Task requirements | Show every line below where "Alexander" can be found.

Extracted information |
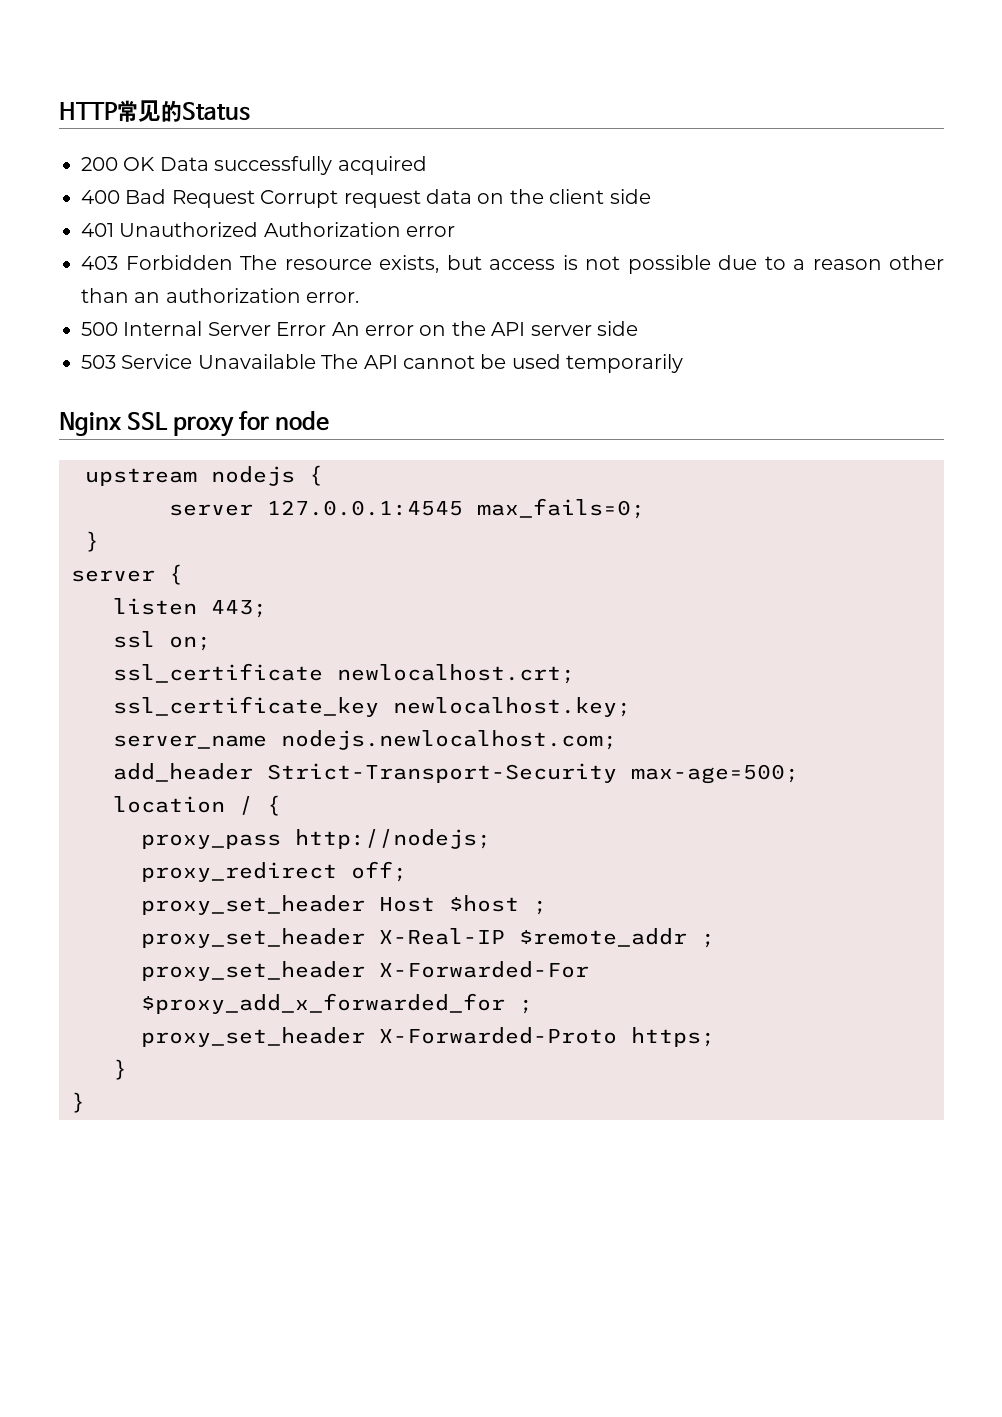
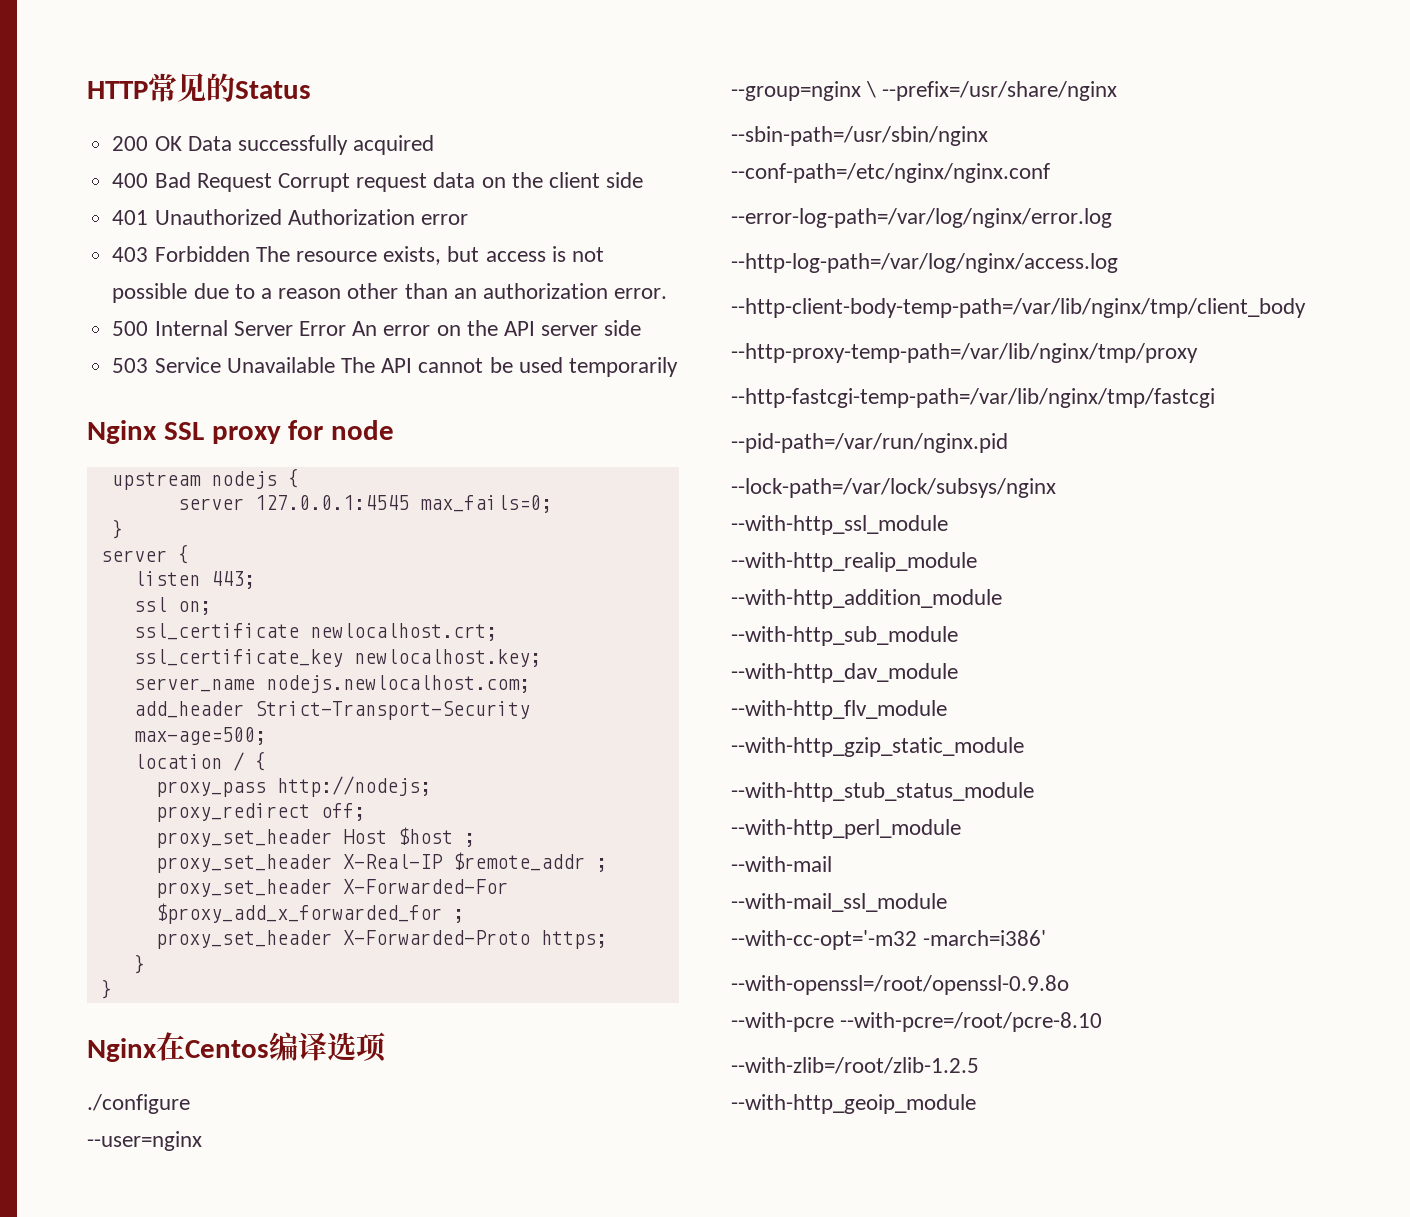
+ Nginx在Centos编译选项
+ ./configure
+ --user=nginx
+ --group=nginx \ --prefix=/usr/share/nginx
+ --sbin-path=/usr/sbin/nginx
+ --conf-path=/etc/nginx/nginx.conf
+ --error-log-path=/var/log/nginx/error.log
+ --http-log-path=/var/log/nginx/access.log
+ --http-client-body-temp-path=/var/lib/nginx/tmp/client_body
+ --http-proxy-temp-path=/var/lib/nginx/tmp/proxy
+ --http-fastcgi-temp-path=/var/lib/nginx/tmp/fastcgi
+ --pid-path=/var/run/nginx.pid
+ --lock-path=/var/lock/subsys/nginx
+ --with-http_ssl_module
+ --with-http_realip_module
+ --with-http_addition_module
+ --with-http_sub_module
+ --with-http_dav_module
+ --with-http_flv_module
+ --with-http_gzip_static_module
+ --with-http_stub_status_module
+ --with-http_perl_module
+ --with-mail
+ --with-mail_ssl_module
+ --with-cc-opt='-m32 -march=i386'
+ --with-openssl=/root/openssl-0.9.8o
+ --with-pcre --with-pcre=/root/pcre-8.10
+ --with-zlib=/root/zlib-1.2.5
+ --with-http_geoip_module

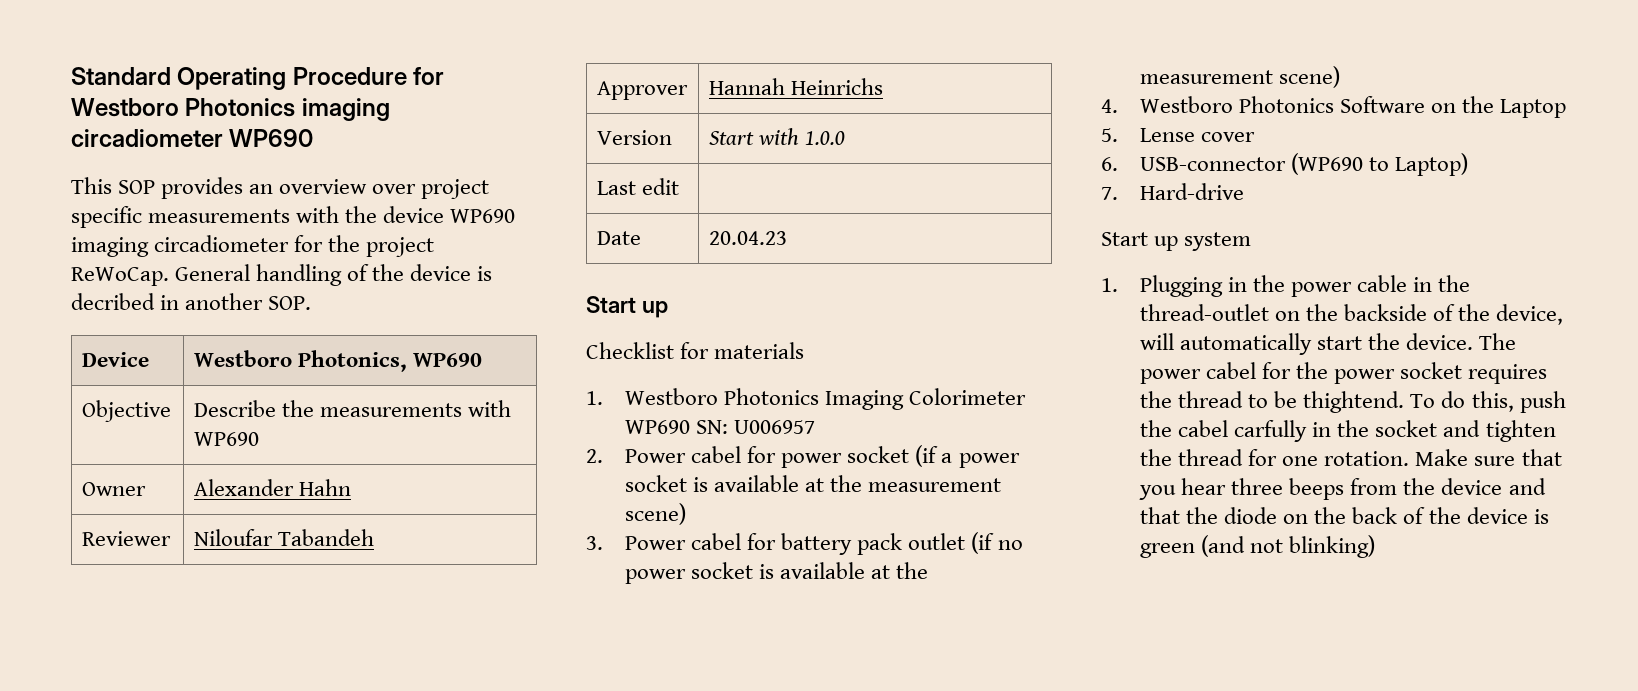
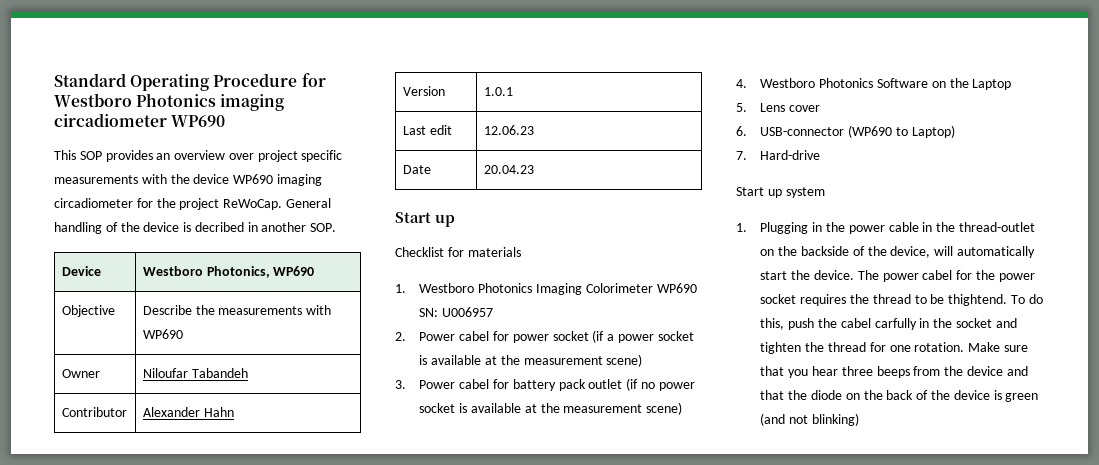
- Owner | Alexander Hahn
+ Owner | Niloufar Tabandeh
+ Contributor | Alexander Hahn
- Reviewer | Niloufar Tabandeh
- Approver | Hannah Heinrichs
- Version | Start with 1.0.0
+ Version | 1.0.1
- Last edit |
+ Last edit | 12.06.23
- 5. Lense cover
+ 5. Lens cover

Exercise output |
- Owner | Alexander Hahn
+ Contributor | Alexander Hahn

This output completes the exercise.